▶ _TASK TO COMPLETE_
Print, please, exactly the lines from the one with "-> <tr> <td>125</td>" through the final line of the data below, with both ends included and the pictures left out.

[Web page edit records]
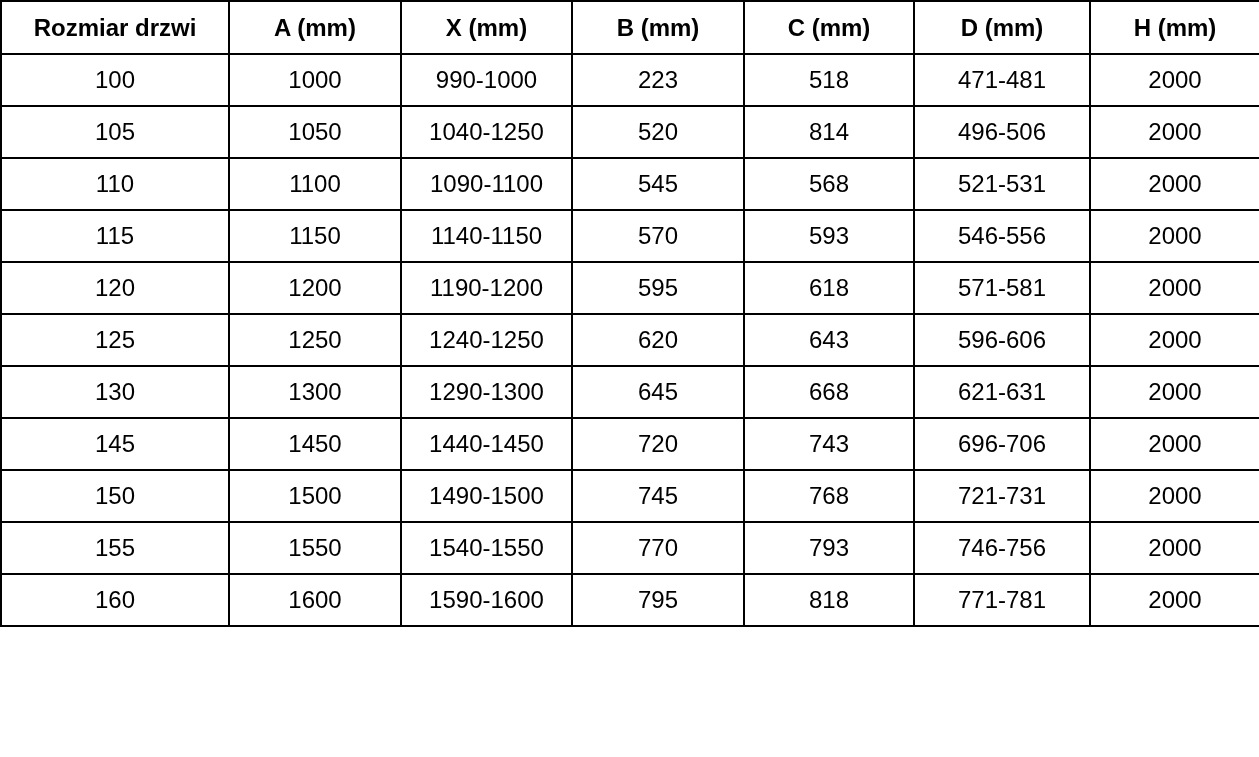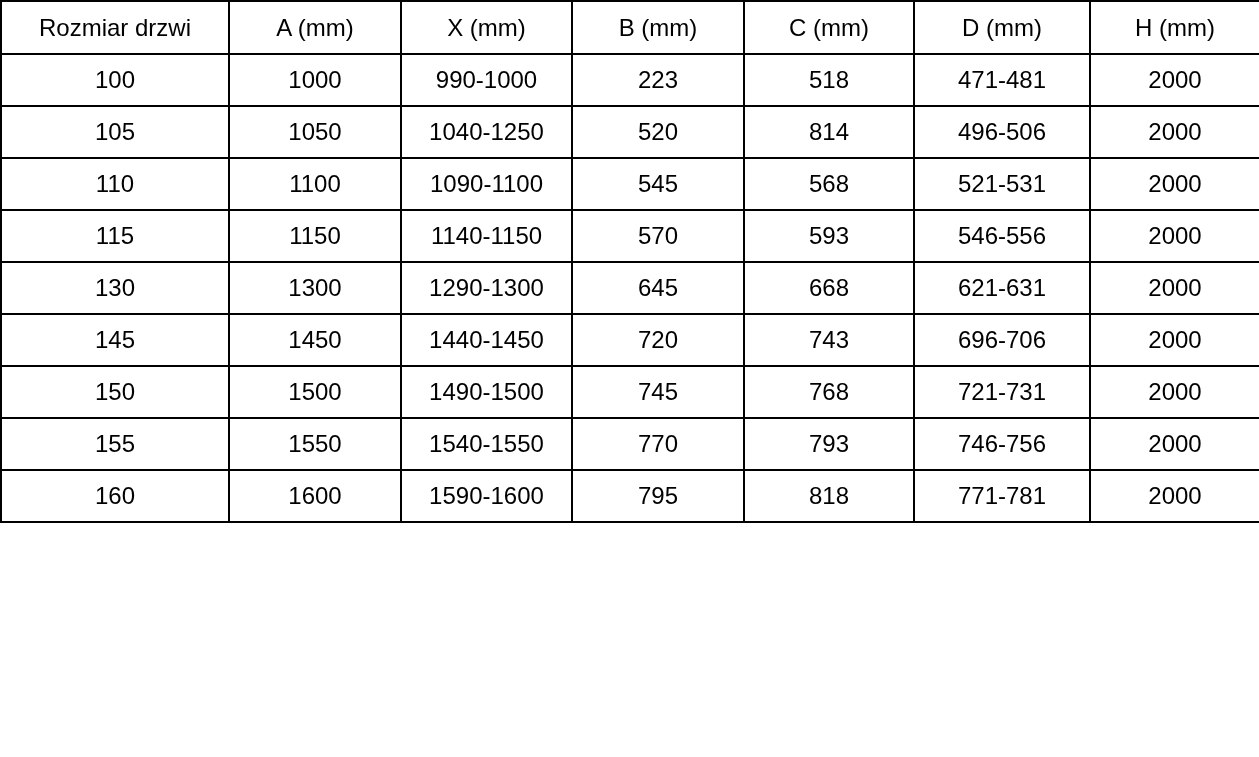"Rozmiar drzwi" table.spec-table th { font-weight: normal -> bold }
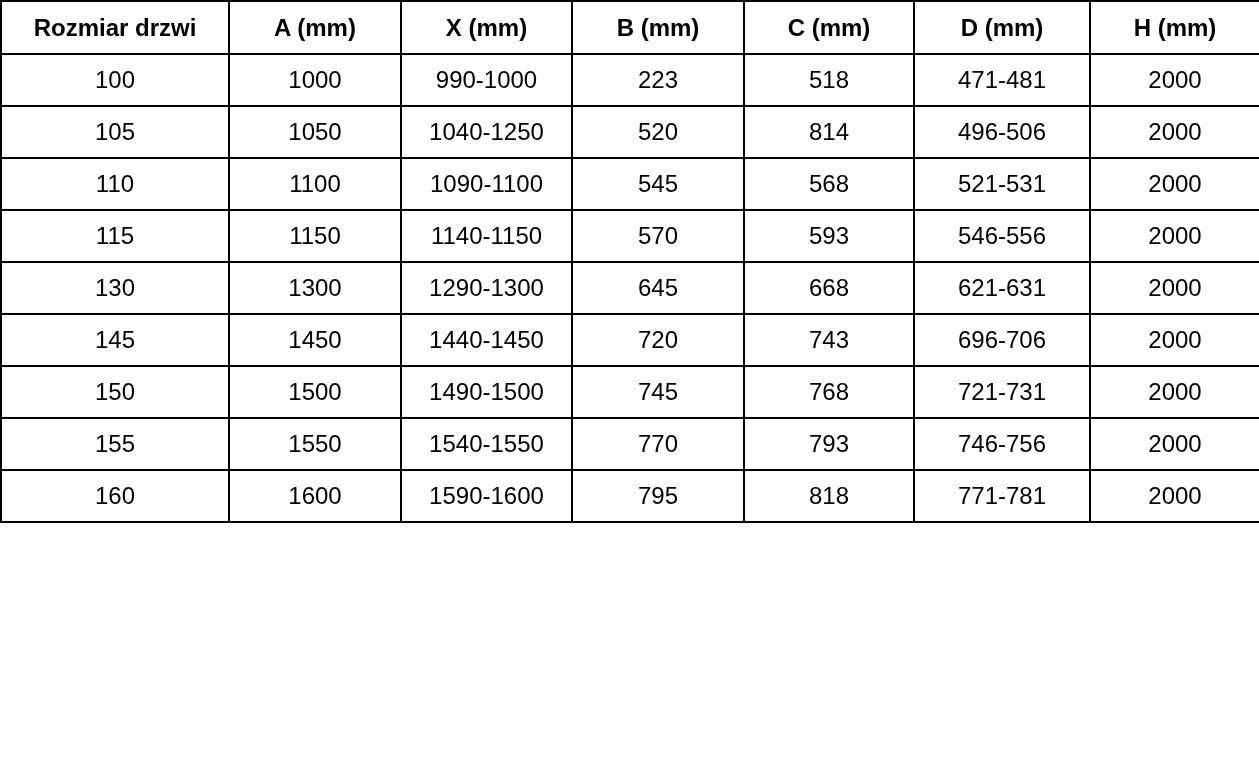"120" tr { html: none -> <tr> <td>120</td> <td>1200</td> <td>1190-1200</td> <td>595</td> <td>618</td> <td>571-581</td> <td>2000</td> </tr> }
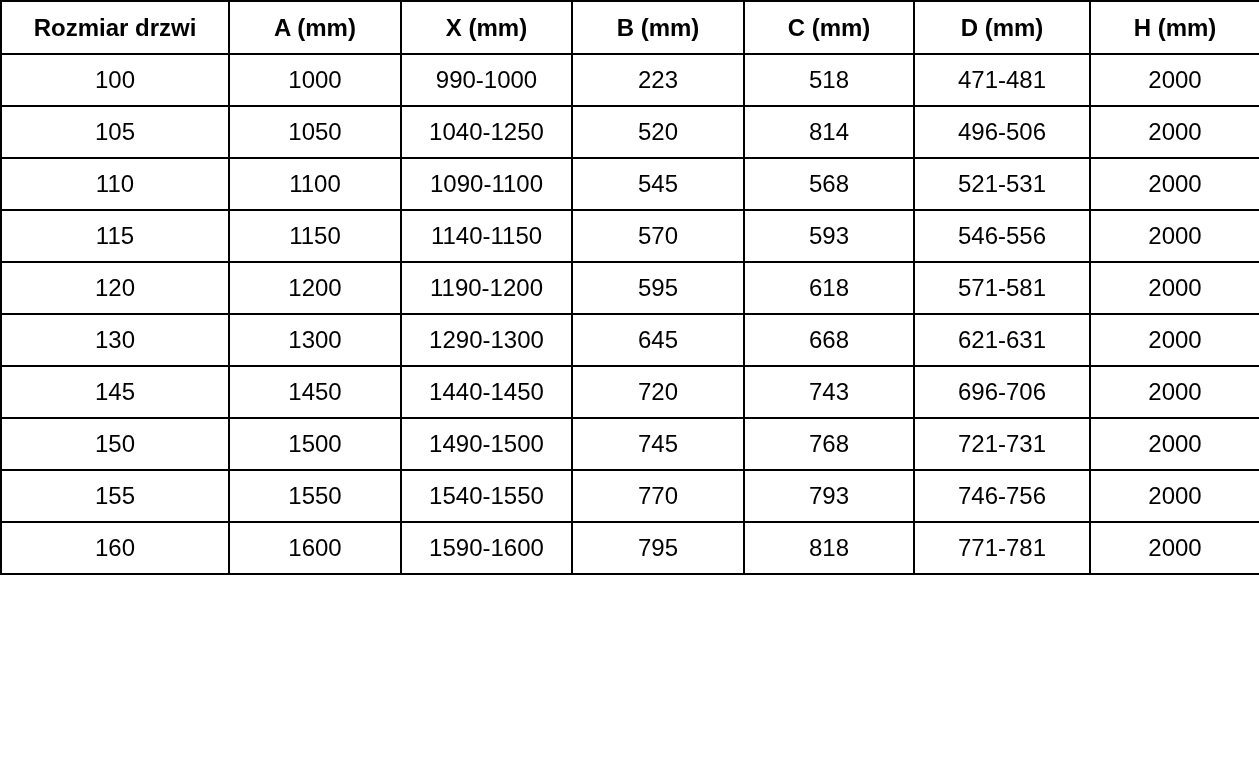"125" tr { html: none -> <tr> <td>125</td> <td>1250</td> <td>1240-1250</td> <td>620</td> <td>643</td> <td>596-606</td> <td>2000</td> </tr> }
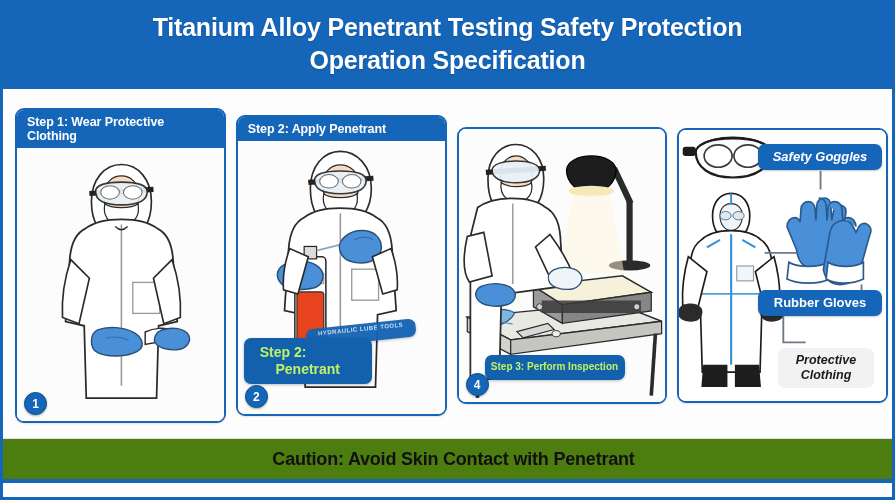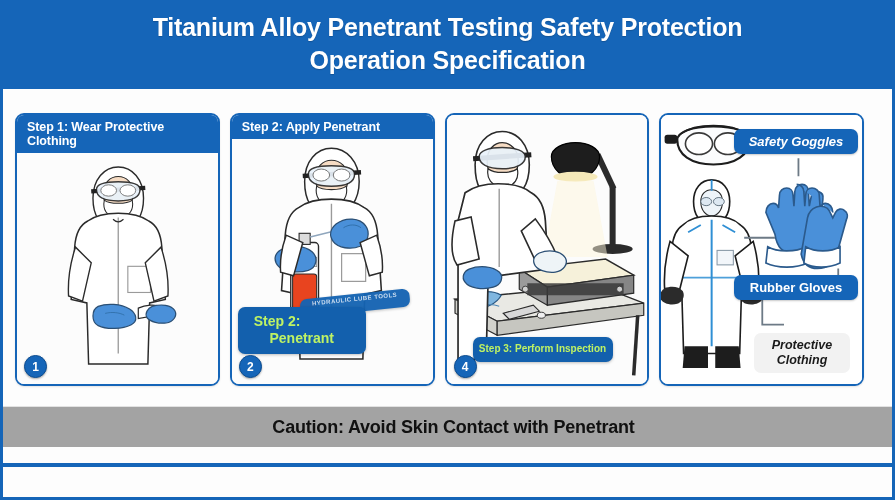"Titanium Alloy Penetrant Testing Safety" .poster { gap: 16px -> none }
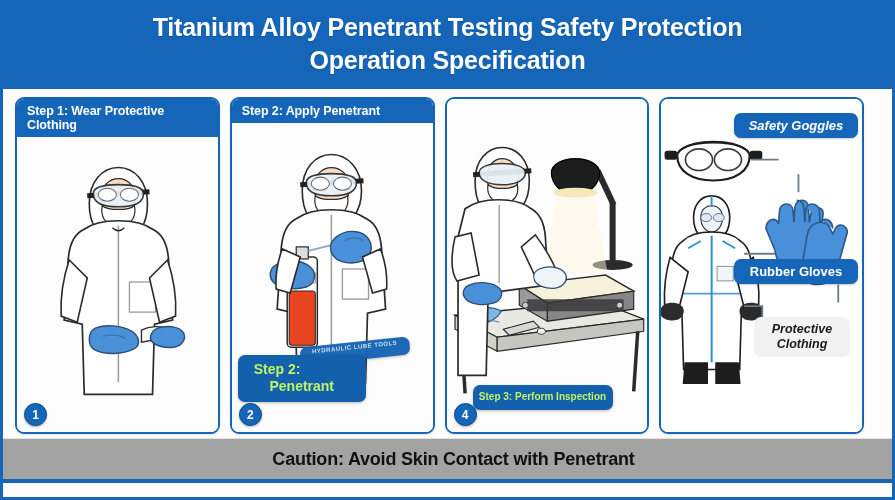"Step 1: Wear Protective Clothing" .panels { align-items: none -> center; padding: 8px 28px 4px 12px -> 8px 4px 4px 12px }
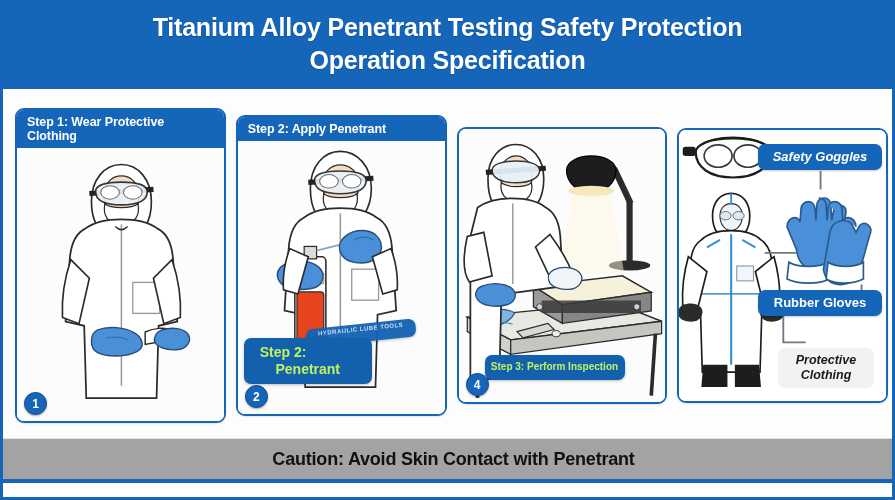"Caution: Avoid Skin Contact with" .caution-wrap { background: #a3a3a3 -> #4d7c0f }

▶ _ANSWER TO THIS TASK_
"125" tr { html: none -> <tr> <td>125</td> <td>1250</td> <td>1240-1250</td> <td>620</td> <td>643</td> <td>596-606</td> <td>2000</td> </tr> }
"Titanium Alloy Penetrant Testing Safety" .poster { gap: 16px -> none }
"Step 1: Wear Protective Clothing" .panels { align-items: none -> center; padding: 8px 28px 4px 12px -> 8px 4px 4px 12px }
"Caution: Avoid Skin Contact with" .caution-wrap { background: #a3a3a3 -> #4d7c0f }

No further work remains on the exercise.